Bayram arefesinde Kamu-Sen ile CHP-DTP-İP çizgisindeki KESK’in yaptığı grevi de bir kenara not etmek lazım. Gerçek milliyetçilik hem KESK gibi bir sendika ile kol kola eylem yapmaya, hem de bayram arefesinde milleti mağdur etmeye cevaz vermez. Bayram tatiline çıkan binlerce insanın Tren Gar’larında bekletilmesi hiçbir gerekçeyle mazur gösterilemez. Milliyetçinin kutsal bir günde insanları rahatsız eden, onlara bayramı zehir eden bir eylemi olamaz.
KESK’le Kamu-Sen’in flörtü sadece iki sendikanın flörtü değil, iki farklı zihniyetin sistemli bir şekilde birbirine yaklaştırılmasıdır. Bahçeli ağır ithamlar taşıyan konuşmalarında AKP ile aradaki mesafeyi açarken, benzer düşünceler taşıdığı CHP ile MHP yi yakınlaştırarak muhayyel bir koalisyonun taşlarını örüyor. AK partiden kurtulmak için başka yol bulamayan derin muhalefet şimdilik CHP ve MHP üzerinden bir çıkış yolu bulmaya çalışıyor.
Böyle bir koalisyonda, CHP ye bir şey olmaz. Çünkü devlet hala CHP çizgisinde hareket eden güçlerin elinde. Ama tek başına CHP ile statükonun korunamayacağı, bunun yedek bir güçle tahkim edilmesi gerektiği görülüyor. Böyle bir koalisyonda MHP ye biçilen rol, devletin derin iktidarın elinde kalması için, CHP'ye destek olması, bir anlamda derin iktidarın payandası olmasıdır.
MHP koalisyona girecek ama CHP iktidar olacak, plan bu.

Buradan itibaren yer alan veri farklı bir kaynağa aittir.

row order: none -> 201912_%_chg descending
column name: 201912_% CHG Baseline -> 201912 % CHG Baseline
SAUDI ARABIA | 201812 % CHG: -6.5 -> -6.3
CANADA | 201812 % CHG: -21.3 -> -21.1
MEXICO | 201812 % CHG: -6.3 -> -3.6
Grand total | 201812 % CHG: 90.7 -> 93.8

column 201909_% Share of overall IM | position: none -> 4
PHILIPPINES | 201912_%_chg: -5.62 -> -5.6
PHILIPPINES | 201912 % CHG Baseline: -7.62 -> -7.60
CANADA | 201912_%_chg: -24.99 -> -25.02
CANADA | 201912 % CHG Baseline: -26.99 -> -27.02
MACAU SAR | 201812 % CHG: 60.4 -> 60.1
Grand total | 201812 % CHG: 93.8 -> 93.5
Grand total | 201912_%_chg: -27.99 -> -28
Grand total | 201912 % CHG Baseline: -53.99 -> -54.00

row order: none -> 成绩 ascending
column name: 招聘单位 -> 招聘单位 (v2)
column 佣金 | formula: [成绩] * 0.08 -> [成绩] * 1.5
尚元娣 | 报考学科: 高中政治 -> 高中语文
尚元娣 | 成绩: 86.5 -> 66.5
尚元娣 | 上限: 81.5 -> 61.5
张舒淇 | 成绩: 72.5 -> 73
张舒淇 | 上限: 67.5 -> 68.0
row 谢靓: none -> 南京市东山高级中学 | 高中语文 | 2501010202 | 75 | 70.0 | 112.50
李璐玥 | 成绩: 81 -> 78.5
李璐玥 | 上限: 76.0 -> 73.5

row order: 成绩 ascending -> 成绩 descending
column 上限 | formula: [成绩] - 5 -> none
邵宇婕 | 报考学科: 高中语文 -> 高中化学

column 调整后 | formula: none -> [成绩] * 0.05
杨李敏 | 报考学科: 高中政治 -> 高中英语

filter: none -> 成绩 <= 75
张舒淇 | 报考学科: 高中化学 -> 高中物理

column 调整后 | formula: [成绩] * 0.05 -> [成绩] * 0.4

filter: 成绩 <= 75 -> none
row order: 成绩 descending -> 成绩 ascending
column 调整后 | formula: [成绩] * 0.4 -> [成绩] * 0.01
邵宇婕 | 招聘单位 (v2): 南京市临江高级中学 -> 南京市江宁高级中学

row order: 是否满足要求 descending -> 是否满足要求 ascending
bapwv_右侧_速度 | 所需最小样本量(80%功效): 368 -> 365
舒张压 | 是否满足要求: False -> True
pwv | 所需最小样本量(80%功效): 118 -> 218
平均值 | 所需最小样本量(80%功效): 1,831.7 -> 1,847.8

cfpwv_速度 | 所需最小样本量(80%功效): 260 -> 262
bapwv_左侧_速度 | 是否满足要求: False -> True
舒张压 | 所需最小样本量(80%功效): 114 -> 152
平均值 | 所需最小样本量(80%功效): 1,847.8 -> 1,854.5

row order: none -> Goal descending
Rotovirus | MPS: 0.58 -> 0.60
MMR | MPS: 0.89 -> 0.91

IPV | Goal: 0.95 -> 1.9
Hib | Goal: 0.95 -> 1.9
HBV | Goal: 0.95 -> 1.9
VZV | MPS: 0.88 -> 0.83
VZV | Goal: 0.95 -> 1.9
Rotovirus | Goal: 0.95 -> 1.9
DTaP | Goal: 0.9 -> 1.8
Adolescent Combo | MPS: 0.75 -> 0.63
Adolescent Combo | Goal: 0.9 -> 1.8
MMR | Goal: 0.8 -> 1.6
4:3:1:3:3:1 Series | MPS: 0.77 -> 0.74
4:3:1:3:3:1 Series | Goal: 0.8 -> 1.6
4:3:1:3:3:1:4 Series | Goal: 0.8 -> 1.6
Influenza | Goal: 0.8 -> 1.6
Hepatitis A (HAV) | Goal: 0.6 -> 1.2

ANASOL-M koalisyonunda da MHP ye biçilen rol aynıydı. Sol’un değirmenine su taşımak.Bir zamanlar komunizme geçit vermemek için kanlarını sebil eden Ülkücülerin, milliyetçilerin kısa zaman içinde sol iktidarların taşeronu haline getirilmesi manidardır. Bahçeli’yi Ülkücüleri sokaktan aldı diye alkışlayanlar, aslında ülkücüleri Sol’un karşısından alıp, yanlarına koyduğu için alkışlıyorlar.Milliyetçiliğin içi hızla boşaltılıyor. Sağdan-soldan devşirilen kadrolarla MHP gittikçe geleneksel tabanından ve onların hassasiyetlerinden uzaklaşıyor.
Bu toplum mühendisliğinin ne kadar tutacağını önümüzdeki aylarda göreceğiz. Ama Milletin, milliyetçileri CHP nin yumruğu yapmaya çalışanlara kolay, kolay icazet vereceğini sanmıyorum. Türk milleti Milliyetçileri darbecilerin, andıçcıların, başörtüsü düşmanlarının, 28 Şubat artıklarının yanında değil, kendi yanında görmek istiyor. Şimdi Milliyetçileri seviyor görünenlerin 12 Eylül’de ülkücülere yaptığı zulümleri hatırlamasını, bu karanlık oyunda figüran olmamasını istiyor. Eleştiri, tenkit her partinin en tabii hakkıdır. Kimsenin AKP'yi beğenme, icraatlarını onaylama mecburiyeti yoktur. AK parti eleştirilebilir, hatta eleştirilmelidir de. Ama önemli olan bunu başkaları adına yapmamak, herkesin kendi adına yapmasıdır.